## What you need to do
Would you please copy the part of the material below that opens with the line containing "text-decoration: none ->" and closes with the line containing "font-size: 19px ->"? Copy it exactly, and only it.

## Data section
■ ■ ■

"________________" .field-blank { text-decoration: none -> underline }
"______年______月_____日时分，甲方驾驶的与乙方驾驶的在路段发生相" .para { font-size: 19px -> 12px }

■ ■ ■

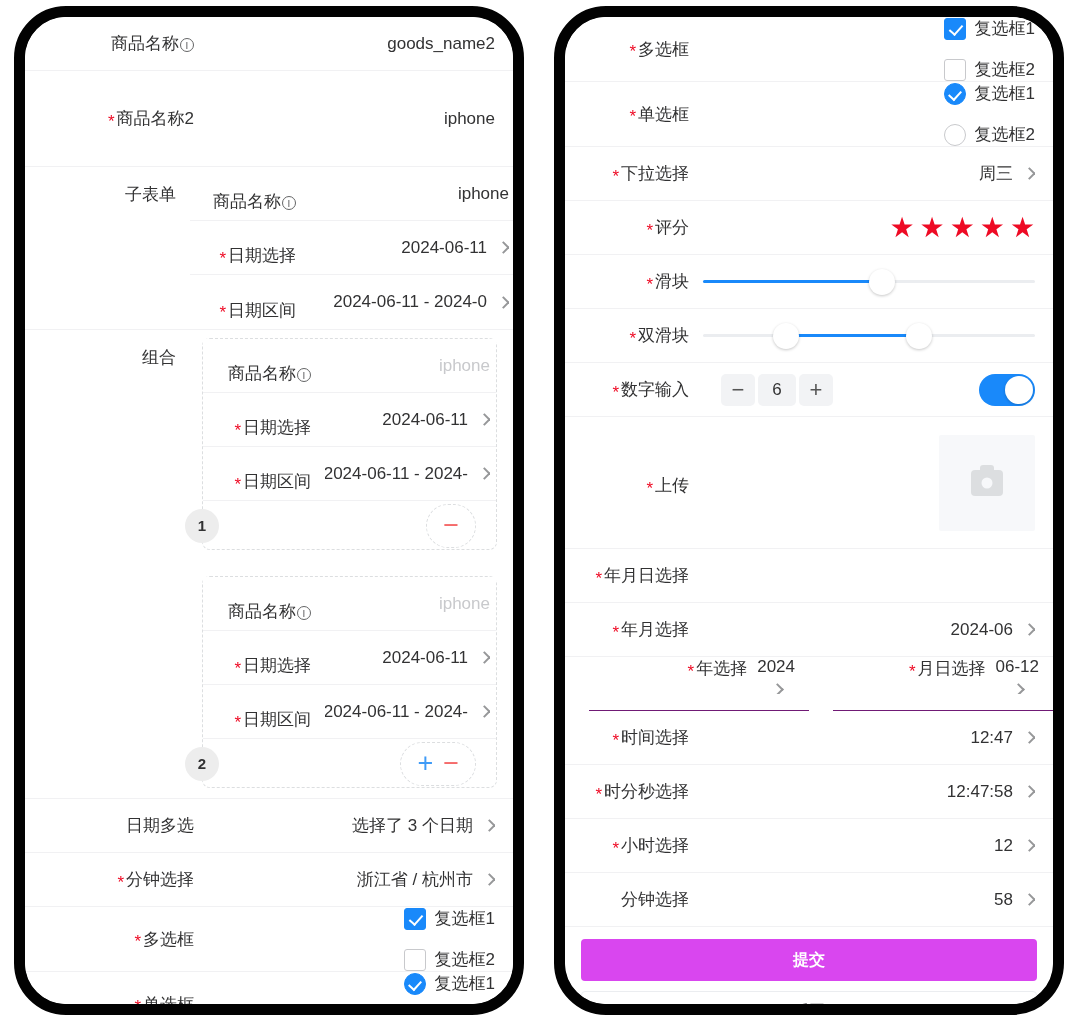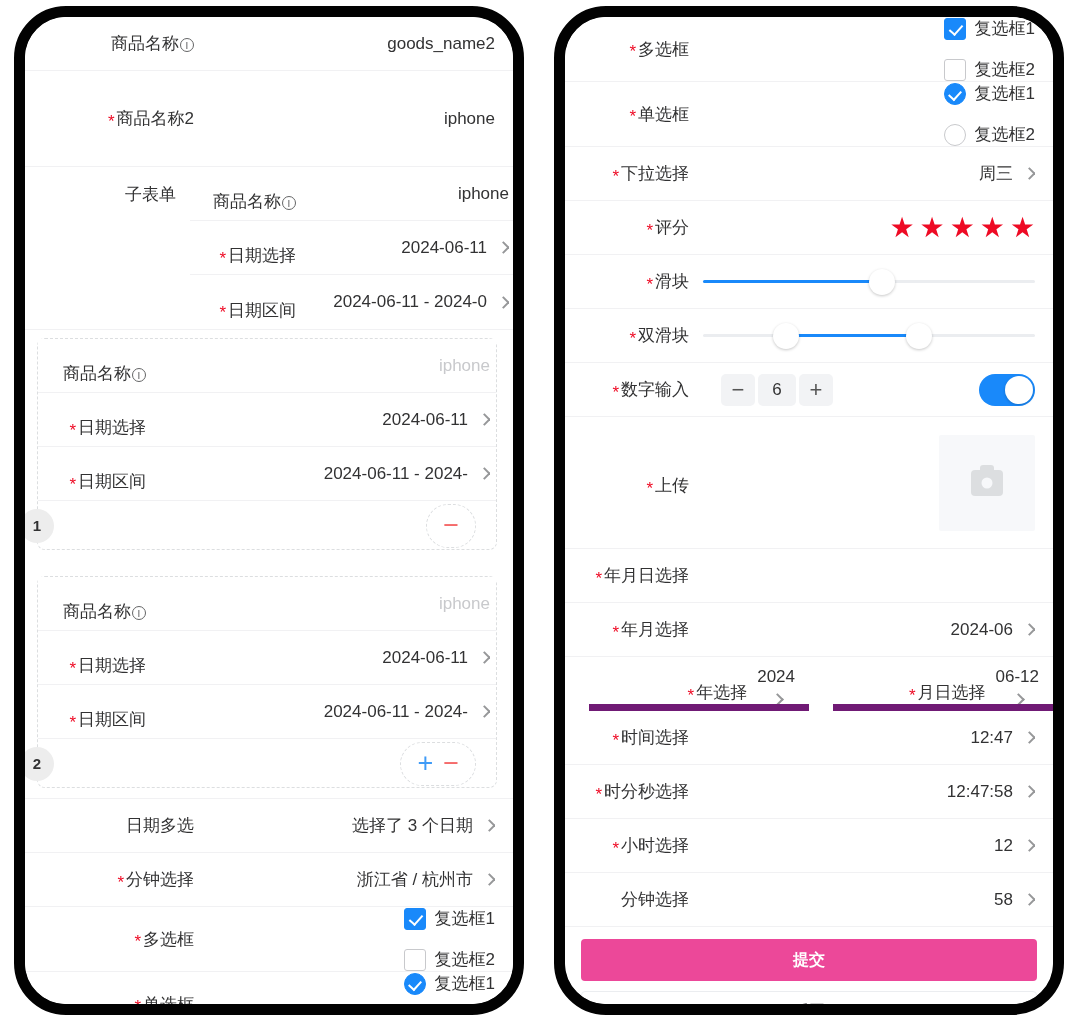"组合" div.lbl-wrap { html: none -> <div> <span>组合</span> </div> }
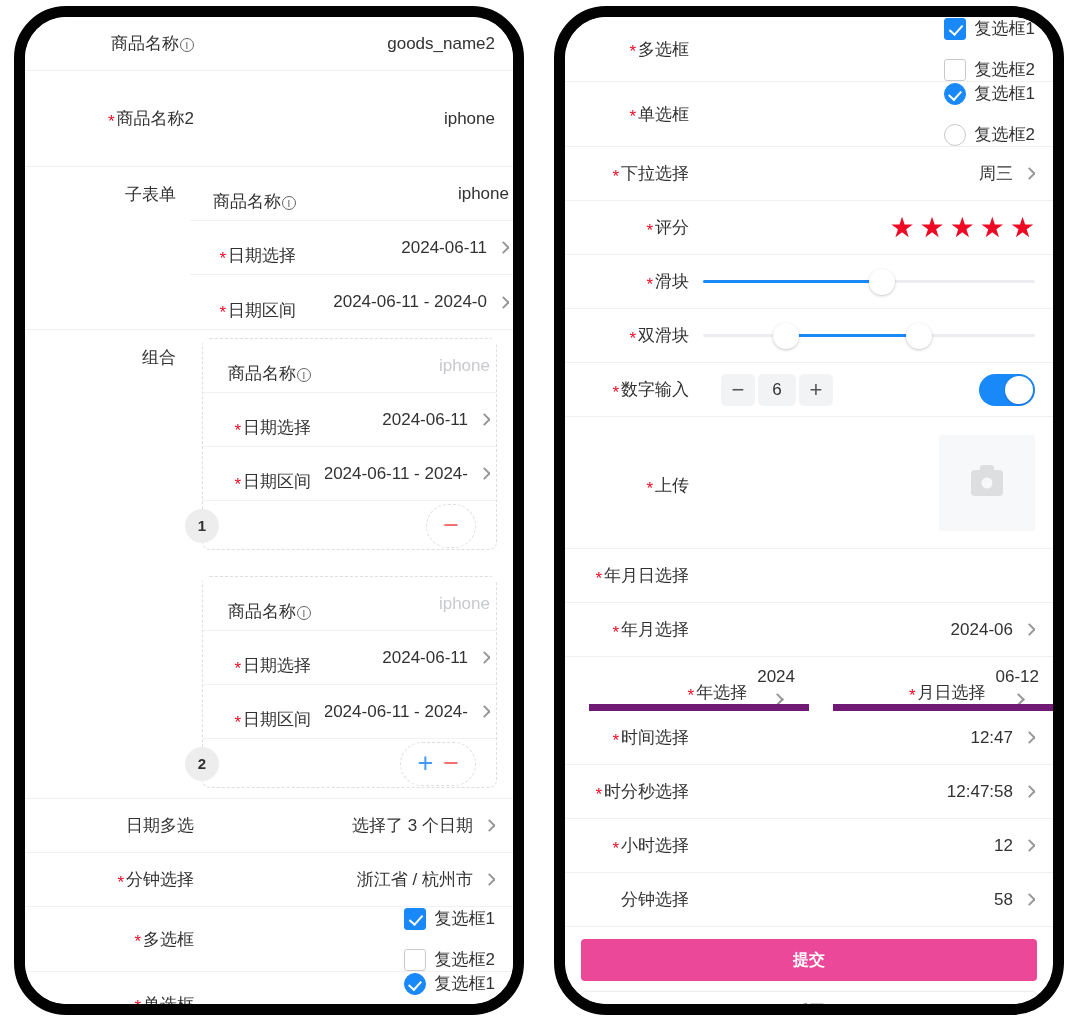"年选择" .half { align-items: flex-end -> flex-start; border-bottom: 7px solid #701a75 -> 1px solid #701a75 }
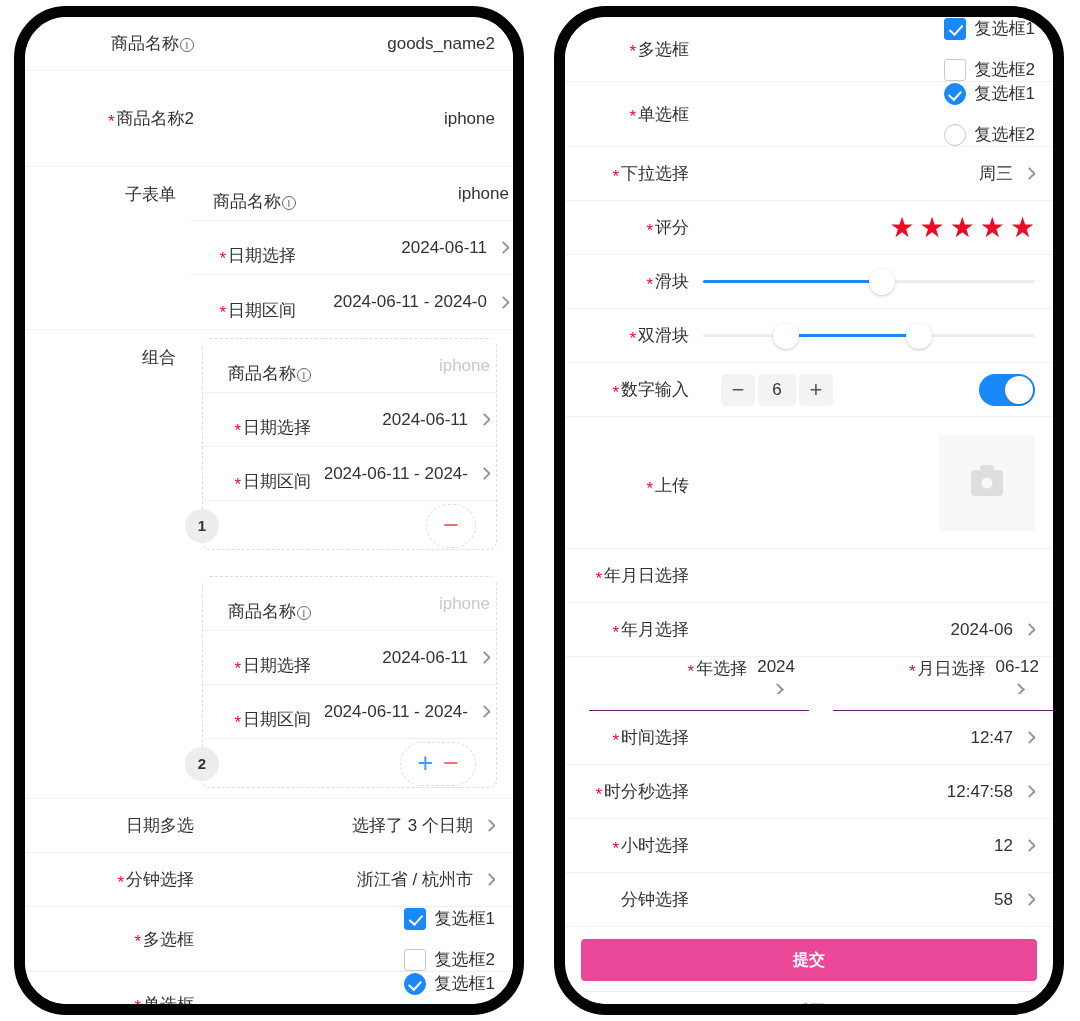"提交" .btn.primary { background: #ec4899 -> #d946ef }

■ ■ ■

## Task output
"________________" .field-blank { text-decoration: none -> underline }
"______年______月_____日时分，甲方驾驶的与乙方驾驶的在路段发生相" .para { font-size: 19px -> 12px }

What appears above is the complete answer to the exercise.